En cas de décès du gérant, un nouveau gérant doit être désigné par une assemblée. Or une telle assemblée ne peut être convoquée par le gérant, qui est décédé.
L'art. 1846 du Code civil prévoit que, si pour quelque cause que ce soit, la société se trouve dépourvue de gérant, tout associé peut demander au président du tribunal statuant sur requête la désignation d'un mandataire chargé de réunir les associés en vue de nommer un ou plusieurs gérants.
Une SCI, constituée en 2002 par deux associés, dont l'un était nommé par disposition statutaire gérant pour une durée illimitée, n'a pas utilisé au décès de ce gérant en 2006 la procédure prévue comme indiqué plus haut. L'autre associé, intervenant comme gérant de fait, a néanmoins consenti en 2008 un bail commercial ; après le départ des lieux de la locataire, la SCI l'a assignée en paiement d'un arriéré de loyers et taxes ; la locataire a opposé la nullité du bail pour défaut de capacité de la SCI-bailleresse. Pour prononcer la nullité du bail, la cour d'appel a retenu que le bail a été signé par la SCI, représentée par le gérant décédé en 2006 : la SCI, privée de gérant, ne disposait plus de la capacité pour contracter.

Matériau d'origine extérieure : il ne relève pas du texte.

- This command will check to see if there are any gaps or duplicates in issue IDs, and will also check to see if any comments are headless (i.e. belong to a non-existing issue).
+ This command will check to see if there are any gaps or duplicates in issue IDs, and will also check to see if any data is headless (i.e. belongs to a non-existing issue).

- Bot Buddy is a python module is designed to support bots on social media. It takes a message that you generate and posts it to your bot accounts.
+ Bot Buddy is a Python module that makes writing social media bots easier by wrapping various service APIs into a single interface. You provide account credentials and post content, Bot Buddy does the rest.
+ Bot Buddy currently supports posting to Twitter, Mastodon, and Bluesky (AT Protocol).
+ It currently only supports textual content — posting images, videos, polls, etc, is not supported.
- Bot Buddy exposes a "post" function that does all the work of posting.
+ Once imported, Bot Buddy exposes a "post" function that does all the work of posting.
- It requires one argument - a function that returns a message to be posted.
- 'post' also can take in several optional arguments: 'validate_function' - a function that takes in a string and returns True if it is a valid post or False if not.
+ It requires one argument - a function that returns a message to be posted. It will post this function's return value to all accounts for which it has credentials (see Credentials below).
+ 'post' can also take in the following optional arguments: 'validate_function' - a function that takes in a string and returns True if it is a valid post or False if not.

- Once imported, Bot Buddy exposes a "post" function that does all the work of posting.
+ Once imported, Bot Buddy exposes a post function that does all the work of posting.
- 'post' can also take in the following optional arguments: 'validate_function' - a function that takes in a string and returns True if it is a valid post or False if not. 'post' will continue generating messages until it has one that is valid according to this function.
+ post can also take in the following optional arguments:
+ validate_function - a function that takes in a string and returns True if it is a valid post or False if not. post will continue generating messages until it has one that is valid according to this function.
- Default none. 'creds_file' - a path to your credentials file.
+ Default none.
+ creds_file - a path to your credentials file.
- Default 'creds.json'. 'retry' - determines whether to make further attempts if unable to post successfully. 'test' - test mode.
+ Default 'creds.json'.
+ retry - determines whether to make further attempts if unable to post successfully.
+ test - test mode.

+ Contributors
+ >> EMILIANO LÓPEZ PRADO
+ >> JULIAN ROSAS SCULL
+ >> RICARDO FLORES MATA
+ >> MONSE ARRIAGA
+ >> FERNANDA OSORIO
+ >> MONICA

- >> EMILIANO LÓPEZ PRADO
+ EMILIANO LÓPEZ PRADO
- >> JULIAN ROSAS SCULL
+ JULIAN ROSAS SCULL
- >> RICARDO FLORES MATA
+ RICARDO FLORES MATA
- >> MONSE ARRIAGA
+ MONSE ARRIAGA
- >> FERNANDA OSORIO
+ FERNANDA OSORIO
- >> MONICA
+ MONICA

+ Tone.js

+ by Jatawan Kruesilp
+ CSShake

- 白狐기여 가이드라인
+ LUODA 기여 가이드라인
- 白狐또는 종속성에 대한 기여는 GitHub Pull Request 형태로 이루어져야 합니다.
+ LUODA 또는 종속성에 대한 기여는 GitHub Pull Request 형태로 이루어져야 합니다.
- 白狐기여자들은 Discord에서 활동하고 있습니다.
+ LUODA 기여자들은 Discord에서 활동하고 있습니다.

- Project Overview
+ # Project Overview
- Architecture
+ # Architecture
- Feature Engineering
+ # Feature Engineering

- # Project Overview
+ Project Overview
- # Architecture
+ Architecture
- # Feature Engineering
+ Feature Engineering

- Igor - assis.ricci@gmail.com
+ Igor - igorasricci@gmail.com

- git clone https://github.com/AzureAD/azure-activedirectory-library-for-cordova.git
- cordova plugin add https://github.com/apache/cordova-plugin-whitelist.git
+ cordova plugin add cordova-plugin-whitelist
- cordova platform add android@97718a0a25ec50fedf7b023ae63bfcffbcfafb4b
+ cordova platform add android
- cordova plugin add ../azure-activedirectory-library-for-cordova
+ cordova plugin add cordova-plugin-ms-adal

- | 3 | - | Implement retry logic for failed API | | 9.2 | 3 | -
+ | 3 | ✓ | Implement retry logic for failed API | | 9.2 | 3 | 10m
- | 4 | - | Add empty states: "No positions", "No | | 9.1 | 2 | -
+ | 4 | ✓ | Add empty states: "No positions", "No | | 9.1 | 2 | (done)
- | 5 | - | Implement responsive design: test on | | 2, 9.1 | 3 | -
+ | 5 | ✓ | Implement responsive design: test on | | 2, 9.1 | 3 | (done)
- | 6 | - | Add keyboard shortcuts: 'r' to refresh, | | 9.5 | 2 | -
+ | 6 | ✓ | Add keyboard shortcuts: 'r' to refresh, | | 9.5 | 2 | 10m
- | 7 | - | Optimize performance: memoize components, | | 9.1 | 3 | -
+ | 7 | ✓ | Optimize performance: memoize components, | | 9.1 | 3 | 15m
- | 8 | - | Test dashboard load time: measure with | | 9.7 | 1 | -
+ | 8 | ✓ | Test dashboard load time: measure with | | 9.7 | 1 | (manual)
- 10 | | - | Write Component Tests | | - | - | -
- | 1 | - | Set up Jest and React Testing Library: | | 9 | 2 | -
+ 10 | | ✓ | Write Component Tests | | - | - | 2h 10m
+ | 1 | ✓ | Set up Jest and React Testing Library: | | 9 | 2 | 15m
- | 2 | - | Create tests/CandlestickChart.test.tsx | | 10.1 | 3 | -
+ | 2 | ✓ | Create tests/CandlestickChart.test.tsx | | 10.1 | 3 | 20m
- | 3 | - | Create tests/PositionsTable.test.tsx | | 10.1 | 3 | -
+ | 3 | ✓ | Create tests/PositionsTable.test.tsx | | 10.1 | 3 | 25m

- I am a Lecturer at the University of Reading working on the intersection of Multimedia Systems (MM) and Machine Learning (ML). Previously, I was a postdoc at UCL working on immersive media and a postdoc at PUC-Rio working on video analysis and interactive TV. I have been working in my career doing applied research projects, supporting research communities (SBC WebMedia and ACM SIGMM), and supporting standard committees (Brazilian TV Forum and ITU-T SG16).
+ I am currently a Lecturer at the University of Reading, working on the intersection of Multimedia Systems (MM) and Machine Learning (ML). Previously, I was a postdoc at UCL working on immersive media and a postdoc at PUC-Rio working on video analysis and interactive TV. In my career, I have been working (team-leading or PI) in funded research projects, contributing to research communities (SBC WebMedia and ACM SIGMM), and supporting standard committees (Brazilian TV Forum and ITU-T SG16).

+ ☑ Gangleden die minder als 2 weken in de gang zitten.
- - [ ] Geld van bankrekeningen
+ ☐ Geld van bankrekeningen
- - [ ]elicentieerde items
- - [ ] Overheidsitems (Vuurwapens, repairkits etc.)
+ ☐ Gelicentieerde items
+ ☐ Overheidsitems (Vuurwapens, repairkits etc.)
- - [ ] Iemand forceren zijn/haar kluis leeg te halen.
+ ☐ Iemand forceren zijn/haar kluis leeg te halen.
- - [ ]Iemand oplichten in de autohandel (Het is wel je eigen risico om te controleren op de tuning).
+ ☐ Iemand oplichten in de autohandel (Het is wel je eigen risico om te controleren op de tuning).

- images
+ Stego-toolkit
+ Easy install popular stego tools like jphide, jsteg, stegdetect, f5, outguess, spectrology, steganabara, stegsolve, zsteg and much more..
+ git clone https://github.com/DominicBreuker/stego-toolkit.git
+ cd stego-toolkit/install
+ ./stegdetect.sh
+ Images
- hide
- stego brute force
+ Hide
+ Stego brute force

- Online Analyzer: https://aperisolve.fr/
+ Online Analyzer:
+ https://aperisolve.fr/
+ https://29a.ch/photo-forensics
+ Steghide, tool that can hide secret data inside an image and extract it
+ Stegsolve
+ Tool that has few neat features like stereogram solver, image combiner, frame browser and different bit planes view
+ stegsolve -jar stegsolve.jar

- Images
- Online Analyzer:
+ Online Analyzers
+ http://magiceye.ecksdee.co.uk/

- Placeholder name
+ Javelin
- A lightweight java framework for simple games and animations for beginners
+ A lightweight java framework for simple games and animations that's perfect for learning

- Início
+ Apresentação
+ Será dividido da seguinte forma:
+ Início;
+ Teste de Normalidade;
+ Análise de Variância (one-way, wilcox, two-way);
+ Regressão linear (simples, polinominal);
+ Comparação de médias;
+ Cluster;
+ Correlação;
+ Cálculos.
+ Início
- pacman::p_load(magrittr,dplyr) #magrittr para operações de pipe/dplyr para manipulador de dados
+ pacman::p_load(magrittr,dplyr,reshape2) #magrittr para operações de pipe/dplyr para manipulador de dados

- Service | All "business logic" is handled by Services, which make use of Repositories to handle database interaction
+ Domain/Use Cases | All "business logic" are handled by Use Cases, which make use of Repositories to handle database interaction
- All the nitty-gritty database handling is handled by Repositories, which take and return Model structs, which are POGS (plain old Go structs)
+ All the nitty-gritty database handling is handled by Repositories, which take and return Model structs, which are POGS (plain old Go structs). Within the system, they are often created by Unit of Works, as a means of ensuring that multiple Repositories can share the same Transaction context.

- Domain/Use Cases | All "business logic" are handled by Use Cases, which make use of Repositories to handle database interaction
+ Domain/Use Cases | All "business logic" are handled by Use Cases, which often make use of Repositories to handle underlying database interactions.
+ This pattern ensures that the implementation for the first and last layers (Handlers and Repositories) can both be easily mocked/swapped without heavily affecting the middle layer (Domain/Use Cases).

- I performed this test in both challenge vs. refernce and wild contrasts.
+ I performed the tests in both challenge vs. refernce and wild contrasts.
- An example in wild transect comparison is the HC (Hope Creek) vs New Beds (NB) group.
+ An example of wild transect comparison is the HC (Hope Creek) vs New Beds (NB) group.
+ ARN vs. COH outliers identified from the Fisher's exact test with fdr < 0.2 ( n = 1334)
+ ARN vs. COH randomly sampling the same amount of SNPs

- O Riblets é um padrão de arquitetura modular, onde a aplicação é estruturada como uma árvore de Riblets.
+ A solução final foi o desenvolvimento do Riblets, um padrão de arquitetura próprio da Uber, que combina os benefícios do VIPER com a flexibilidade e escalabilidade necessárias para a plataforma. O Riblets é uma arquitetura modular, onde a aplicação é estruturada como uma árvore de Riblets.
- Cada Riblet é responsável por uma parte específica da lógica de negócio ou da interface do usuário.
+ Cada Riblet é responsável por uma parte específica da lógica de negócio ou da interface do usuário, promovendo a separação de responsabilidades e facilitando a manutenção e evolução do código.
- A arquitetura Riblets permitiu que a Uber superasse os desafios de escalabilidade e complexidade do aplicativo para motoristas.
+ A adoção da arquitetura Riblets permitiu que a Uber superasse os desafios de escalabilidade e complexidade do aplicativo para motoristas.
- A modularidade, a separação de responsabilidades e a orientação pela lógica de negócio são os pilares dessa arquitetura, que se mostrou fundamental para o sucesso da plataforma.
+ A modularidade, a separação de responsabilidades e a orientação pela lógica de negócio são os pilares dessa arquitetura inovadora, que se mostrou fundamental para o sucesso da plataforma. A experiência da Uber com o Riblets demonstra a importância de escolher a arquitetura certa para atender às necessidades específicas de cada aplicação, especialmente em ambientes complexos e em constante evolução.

Cet arrêt est cassé pour violation de l'art. 1984 du Code civil.
La cour d'appel avait statué en retenant un défaut de capacité de contracter de la SCI, ce qui ne correspondait pas à la situation créée par le décès du gérant. En effet, la SCI n'a pas perdu la capacité de contracter ; elle a perdu son organe de représentation : un gérant, investi du pouvoir de contracter au nom de la société. Le contrat de bail ayant été conclu en 2006 par un associé qui est intervenu en qualité de gérant de fait, c'est sur le terrain de la représentation que la situation devait être analysée.
Cet associé n'avait pas compétence d'intervenir pour représenter la société et n'était pas attributaire des pouvoirs requis pour conclure le contrat de bail. L'acte passé pour le compte de la société par un associé non habilité à représenter la société n'est pas inopposable à la société : il est frappé de nullité. La nullité est la sanction non seulement d'un défaut de pouvoirs de l'associé gérant de fait, mais aussi de son incompétence, de son inaptitude personnelle à passer l'acte déterminé pour le compte de la société.
C'est sur ce fondement du défaut de compétence et de pouvoir du mandataire que l'arrêt d'appel est cassé, au motif que la nullité d'un contrat fondée sur l'absence de pouvoir du mandataire social, qui est relative, ne peut être demandée que par la partie représentée.